> [What needs to be done]
Keep to one stretch of the data below, the lines from the one with "[14,52,427,69] $5.76B. Over" up to and including the one with "moved [145,60,314,265] ->", and return that stretch exactly.

Change detection data:
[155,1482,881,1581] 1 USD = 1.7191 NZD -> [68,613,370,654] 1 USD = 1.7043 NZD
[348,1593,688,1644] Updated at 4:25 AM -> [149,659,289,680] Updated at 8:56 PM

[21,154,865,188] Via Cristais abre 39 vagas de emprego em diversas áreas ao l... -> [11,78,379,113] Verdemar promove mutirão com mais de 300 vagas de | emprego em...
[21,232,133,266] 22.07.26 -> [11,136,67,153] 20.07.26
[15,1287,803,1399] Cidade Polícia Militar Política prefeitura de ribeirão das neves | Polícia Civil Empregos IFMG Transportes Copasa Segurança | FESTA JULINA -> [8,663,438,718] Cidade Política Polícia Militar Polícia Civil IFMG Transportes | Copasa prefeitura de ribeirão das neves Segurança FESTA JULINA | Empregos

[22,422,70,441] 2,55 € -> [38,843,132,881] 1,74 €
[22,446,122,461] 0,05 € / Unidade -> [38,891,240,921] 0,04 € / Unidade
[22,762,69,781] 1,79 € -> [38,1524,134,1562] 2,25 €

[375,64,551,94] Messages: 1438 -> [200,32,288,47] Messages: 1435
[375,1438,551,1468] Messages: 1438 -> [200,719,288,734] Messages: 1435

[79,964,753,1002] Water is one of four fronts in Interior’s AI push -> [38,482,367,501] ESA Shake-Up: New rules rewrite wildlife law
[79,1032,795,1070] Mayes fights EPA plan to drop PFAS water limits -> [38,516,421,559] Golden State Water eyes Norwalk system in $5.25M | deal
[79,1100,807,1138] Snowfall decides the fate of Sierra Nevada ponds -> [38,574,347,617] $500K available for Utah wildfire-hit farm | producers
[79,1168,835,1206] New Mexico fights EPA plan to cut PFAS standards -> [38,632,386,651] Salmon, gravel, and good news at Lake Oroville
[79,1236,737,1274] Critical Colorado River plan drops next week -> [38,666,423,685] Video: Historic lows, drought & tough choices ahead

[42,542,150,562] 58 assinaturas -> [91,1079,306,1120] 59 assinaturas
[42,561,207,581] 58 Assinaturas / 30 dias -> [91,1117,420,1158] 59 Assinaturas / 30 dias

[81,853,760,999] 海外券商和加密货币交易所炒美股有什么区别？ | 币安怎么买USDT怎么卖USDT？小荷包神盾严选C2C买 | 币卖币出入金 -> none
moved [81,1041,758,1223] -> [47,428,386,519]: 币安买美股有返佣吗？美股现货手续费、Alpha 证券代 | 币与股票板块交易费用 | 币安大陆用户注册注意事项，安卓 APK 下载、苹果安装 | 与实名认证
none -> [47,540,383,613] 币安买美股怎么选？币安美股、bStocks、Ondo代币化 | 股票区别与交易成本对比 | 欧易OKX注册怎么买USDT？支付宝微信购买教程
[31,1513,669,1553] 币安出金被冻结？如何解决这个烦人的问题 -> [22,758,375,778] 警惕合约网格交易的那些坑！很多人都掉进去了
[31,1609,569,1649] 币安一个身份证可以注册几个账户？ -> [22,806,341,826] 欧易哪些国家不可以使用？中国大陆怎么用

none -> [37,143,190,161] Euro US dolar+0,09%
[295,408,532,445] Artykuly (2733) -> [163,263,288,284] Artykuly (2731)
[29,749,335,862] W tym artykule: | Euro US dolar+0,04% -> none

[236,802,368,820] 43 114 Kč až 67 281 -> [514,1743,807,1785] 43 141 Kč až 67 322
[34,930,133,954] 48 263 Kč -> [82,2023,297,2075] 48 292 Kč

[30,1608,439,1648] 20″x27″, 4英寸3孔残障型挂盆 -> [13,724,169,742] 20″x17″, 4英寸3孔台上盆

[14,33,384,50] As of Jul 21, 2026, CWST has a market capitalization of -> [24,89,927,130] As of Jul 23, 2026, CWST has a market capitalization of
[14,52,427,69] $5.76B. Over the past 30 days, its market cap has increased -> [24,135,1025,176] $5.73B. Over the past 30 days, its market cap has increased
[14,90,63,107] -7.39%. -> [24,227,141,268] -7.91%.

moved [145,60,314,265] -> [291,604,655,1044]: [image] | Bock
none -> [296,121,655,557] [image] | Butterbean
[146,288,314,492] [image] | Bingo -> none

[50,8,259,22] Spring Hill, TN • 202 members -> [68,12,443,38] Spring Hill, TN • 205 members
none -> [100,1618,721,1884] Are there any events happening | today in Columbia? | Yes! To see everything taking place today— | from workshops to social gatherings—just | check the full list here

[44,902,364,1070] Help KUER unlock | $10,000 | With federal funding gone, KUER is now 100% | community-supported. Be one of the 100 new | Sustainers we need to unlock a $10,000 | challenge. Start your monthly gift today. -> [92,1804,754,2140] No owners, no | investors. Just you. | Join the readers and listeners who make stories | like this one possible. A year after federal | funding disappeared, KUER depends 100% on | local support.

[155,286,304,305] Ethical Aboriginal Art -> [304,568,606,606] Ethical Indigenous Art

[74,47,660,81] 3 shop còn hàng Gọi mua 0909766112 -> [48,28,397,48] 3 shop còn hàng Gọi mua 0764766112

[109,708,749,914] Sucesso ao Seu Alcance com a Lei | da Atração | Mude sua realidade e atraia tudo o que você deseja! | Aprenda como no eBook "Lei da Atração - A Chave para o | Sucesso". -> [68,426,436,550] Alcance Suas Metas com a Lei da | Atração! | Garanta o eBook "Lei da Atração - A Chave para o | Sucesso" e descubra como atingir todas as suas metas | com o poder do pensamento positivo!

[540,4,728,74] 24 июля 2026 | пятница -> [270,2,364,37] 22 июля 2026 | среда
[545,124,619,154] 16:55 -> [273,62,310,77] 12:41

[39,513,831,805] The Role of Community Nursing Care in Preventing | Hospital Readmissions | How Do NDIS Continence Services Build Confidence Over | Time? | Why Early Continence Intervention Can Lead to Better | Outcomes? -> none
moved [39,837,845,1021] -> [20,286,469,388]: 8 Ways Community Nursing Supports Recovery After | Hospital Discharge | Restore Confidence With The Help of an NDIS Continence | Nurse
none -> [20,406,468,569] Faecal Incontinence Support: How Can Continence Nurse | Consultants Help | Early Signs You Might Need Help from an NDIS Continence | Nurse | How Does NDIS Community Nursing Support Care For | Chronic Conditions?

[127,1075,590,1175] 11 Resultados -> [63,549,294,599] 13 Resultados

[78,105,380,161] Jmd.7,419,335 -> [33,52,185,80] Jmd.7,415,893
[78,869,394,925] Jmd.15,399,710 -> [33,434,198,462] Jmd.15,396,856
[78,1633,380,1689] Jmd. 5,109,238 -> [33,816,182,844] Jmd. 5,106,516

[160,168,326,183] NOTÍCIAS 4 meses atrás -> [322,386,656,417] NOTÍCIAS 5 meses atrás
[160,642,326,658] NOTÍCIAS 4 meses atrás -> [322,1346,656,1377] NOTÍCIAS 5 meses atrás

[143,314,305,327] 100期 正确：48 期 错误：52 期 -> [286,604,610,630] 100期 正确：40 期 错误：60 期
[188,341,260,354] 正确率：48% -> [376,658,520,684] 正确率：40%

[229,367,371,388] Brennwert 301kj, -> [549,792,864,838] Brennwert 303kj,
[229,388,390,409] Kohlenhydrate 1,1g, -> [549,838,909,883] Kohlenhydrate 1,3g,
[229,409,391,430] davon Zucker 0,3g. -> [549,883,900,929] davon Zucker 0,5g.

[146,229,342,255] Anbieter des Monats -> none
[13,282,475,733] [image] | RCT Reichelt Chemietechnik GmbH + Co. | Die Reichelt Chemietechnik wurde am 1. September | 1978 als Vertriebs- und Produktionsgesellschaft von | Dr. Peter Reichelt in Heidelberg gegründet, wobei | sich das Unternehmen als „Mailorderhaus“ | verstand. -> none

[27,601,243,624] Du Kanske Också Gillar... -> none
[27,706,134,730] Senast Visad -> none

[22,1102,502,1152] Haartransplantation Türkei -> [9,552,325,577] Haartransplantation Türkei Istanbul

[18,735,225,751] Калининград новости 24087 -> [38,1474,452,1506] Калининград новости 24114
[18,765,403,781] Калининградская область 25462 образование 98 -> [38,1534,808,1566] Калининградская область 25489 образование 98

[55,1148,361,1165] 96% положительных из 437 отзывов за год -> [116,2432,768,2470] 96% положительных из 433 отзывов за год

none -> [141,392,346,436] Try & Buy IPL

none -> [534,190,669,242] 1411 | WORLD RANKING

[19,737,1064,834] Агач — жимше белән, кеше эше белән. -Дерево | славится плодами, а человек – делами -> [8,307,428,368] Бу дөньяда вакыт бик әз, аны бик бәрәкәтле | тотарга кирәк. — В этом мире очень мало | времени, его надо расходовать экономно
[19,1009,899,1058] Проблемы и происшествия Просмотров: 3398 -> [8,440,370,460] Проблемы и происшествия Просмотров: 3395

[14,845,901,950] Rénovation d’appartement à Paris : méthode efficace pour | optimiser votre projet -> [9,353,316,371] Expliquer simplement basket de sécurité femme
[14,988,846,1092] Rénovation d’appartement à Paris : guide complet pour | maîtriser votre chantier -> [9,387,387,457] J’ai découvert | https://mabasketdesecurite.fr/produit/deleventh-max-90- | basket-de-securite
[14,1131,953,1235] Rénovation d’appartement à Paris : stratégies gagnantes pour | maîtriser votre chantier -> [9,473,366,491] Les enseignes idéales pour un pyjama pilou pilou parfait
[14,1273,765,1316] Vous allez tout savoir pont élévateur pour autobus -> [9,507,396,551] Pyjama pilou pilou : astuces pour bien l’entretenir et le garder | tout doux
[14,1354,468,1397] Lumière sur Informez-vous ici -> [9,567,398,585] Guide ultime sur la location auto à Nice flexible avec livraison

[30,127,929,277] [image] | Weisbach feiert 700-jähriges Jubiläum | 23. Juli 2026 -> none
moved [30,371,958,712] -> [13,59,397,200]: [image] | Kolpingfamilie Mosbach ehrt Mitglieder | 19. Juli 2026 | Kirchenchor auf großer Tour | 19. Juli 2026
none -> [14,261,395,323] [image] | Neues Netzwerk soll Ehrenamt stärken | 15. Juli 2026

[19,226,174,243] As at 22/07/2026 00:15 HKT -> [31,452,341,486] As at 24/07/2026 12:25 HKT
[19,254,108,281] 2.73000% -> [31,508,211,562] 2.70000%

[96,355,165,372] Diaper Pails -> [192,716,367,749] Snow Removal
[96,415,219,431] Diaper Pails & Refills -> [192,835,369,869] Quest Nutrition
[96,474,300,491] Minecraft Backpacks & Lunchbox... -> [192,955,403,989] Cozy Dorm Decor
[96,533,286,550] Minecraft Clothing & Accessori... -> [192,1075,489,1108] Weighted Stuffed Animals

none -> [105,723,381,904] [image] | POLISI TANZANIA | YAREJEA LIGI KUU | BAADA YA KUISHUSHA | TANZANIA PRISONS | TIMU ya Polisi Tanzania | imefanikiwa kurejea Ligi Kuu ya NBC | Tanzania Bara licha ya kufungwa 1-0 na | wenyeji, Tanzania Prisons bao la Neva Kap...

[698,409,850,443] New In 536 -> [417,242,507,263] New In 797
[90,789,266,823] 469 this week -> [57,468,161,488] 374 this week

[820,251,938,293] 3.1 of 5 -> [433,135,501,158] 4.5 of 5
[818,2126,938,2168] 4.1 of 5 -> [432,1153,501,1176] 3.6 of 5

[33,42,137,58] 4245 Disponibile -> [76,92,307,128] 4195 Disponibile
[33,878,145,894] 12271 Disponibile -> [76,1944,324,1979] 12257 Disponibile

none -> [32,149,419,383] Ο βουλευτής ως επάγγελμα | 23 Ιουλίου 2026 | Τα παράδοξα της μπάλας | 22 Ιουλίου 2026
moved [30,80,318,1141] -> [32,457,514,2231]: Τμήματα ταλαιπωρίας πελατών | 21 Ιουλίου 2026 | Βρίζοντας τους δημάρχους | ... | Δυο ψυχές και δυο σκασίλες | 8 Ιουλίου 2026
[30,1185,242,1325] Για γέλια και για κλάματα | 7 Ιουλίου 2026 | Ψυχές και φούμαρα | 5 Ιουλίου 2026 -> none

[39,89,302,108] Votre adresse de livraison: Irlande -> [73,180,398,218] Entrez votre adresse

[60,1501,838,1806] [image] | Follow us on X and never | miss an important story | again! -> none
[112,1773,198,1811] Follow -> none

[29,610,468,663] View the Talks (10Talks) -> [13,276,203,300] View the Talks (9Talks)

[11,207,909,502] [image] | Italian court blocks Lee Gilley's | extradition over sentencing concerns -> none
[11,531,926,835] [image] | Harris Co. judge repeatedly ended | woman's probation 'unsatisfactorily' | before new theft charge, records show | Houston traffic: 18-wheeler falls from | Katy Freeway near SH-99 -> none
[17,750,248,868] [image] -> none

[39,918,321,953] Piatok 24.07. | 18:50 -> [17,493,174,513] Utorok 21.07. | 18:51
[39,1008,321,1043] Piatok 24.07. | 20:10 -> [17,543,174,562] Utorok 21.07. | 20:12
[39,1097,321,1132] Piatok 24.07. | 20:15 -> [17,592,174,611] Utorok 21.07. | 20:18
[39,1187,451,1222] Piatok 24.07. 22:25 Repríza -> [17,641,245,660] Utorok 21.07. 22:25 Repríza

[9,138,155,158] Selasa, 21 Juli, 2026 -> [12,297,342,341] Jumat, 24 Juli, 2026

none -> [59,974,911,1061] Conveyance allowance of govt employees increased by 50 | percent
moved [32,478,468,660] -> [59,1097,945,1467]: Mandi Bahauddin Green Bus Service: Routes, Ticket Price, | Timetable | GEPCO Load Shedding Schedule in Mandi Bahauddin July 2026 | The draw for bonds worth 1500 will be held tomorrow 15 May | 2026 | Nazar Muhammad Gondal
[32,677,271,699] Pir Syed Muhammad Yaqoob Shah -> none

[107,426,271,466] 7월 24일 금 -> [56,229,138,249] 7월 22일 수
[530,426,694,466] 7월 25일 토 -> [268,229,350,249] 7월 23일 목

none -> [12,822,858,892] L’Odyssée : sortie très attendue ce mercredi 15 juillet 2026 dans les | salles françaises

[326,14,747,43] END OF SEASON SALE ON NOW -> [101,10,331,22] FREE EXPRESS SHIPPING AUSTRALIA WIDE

> [Result of this task]
[14,52,427,69] $5.76B. Over the past 30 days, its market cap has increased -> [24,135,1025,176] $5.73B. Over the past 30 days, its market cap has increased
[14,90,63,107] -7.39%. -> [24,227,141,268] -7.91%.

moved [145,60,314,265] -> [291,604,655,1044]: [image] | Bock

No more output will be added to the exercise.